Nothing Phone (4b) abre pré-venda com bateria maior e IA em força
O novo Android “barato” da Nothing estreia a série (b) com mais bateria, Glyph revisto e software carregado de IA. Falta saber se o preço em euros acompanha o discurso acessível.
O novo Android “barato” da Nothing estreia a série (b) com mais bateria, Glyph revisto e software carregado de IA. Falta saber se o preço em euros acompanha o discurso acessível.
O Nothing Phone (4b) já está em pré-venda lá fora e marca a estreia da nova série (b), a porta de entrada oficial no alinhamento da marca de Carl Pei. Continua transparente, continua cheio de luzinhas atrás, mas a Nothing quer que este seja o telemóvel que finalmente faz volume de vendas, não só barulho em redes sociais.
O 4b pega na base do Phone (4a) e tenta afiná-la para uso diário: há uma bateria maior, a maior alguma vez posta num Nothing, e um desenho mais “unibody” que limpa um pouco o caos industrial dos modelos anteriores. A Glyph Bar atrás, aquelas faixas de LEDs que piscam com notificações e chamadas, foi refinada para ser menos gimmick e mais utilitária, com padrões mais simples e algumas integrações extra com o software.

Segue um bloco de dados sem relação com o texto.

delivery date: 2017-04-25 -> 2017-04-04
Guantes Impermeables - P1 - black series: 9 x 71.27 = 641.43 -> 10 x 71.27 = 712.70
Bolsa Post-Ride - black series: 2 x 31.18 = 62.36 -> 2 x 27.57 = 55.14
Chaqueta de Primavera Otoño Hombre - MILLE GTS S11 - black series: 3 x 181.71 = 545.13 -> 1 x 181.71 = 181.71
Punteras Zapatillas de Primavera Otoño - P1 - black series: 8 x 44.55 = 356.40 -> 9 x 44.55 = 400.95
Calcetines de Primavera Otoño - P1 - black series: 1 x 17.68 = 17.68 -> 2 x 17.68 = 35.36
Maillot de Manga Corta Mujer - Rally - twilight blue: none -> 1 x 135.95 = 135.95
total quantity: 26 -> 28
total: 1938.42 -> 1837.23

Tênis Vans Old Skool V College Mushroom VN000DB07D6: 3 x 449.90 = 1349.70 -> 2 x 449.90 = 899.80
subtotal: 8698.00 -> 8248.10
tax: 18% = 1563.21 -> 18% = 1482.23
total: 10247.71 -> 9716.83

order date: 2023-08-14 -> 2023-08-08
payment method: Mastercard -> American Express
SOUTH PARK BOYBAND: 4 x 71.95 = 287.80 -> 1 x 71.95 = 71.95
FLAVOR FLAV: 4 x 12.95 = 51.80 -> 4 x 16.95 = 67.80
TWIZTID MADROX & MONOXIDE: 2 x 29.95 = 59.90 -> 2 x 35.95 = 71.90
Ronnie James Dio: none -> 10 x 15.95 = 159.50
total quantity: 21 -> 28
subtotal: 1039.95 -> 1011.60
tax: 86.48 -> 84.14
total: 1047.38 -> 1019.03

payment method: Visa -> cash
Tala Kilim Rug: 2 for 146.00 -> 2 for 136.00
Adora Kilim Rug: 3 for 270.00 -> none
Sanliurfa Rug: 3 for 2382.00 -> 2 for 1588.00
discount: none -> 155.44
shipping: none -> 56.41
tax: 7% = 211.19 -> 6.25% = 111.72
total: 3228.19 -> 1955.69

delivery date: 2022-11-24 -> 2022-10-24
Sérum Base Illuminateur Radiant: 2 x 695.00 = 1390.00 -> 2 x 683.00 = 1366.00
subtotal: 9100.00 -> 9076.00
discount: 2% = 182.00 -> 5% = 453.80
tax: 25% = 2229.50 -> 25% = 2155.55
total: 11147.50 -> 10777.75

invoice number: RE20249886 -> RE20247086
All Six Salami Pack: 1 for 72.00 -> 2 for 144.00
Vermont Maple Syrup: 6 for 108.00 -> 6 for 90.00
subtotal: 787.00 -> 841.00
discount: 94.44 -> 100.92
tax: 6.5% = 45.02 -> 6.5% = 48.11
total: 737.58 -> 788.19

Por dentro, o telefone chega com Nothing OS 4.1 sobre Android 16, com a marca a empurrar forte a sua suite de Essential AI, uma coleção de funções de inteligência artificial integradas no sistema. A Mashable fala em “software mais inteligente” mas, como sempre, o detalhe fino está em quantas destas funções vão ser realmente usadas depois da primeira semana. O histórico recente de IA em smartphones mostra muita demo em palco e pouca mudança real de hábitos, seja em Nothing, Samsung ou Apple, mesmo quando aparecem promessas ambiciosas como se viu no recente iOS 26.6 com IA espalhada por todo o lado.
O posicionamento é claro: o Phone (4b) é a forma “mais acessível” de entrar no catálogo da Nothing. O artigo original foca sobretudo o mercado norte-americano, com pré-encomendas já abertas em várias cores, preto, branco e azul, e com a habitual integração em retalhistas online locais. Para Portugal, o filme é outro. A Nothing tem aparecido por cá através de lojas como a Amazon ES e alguns retalhistas que importam, mas ainda não há detalhes concretos de preço em euros nem confirmação de presença oficial nas prateleiras da Worten ou FNAC.
Sem esses dados, o 4b existe para o leitor português mais como sinal de estratégia do que como compra imediata. A marca reforça a ideia de “família” de produtos, com esta série (b) a complementar os modelos principais e os auscultadores, tudo amarrado pela mesma linguagem visual transparente. É um mundo muito pensado para quem gosta de estética tech e menos para quem se preocupa com política de atualizações longa ou reparabilidade. Se o preço europeu ficar realmente abaixo dos modelos principais e a Nothing não cortar em suporte, pode ser um Android simpático para quem quer fugir ao duopólio Samsung-Chinese generic.
Por agora, fica o aviso: o Nothing Phone (4b) existe, está em pré-venda noutros mercados, traz mais bateria, Android 16 com Nothing OS 4.1 e Essential AI, e um Glyph menos espalhafatoso. Falta a parte que interessa a quem lê em euros, quanto vai custar na Europa e se chega oficialmente a Portugal. Até lá, continua a ser sobretudo um objeto de desejo para quem acompanha lançamentos de smartphones como quem segue futebol de transferências.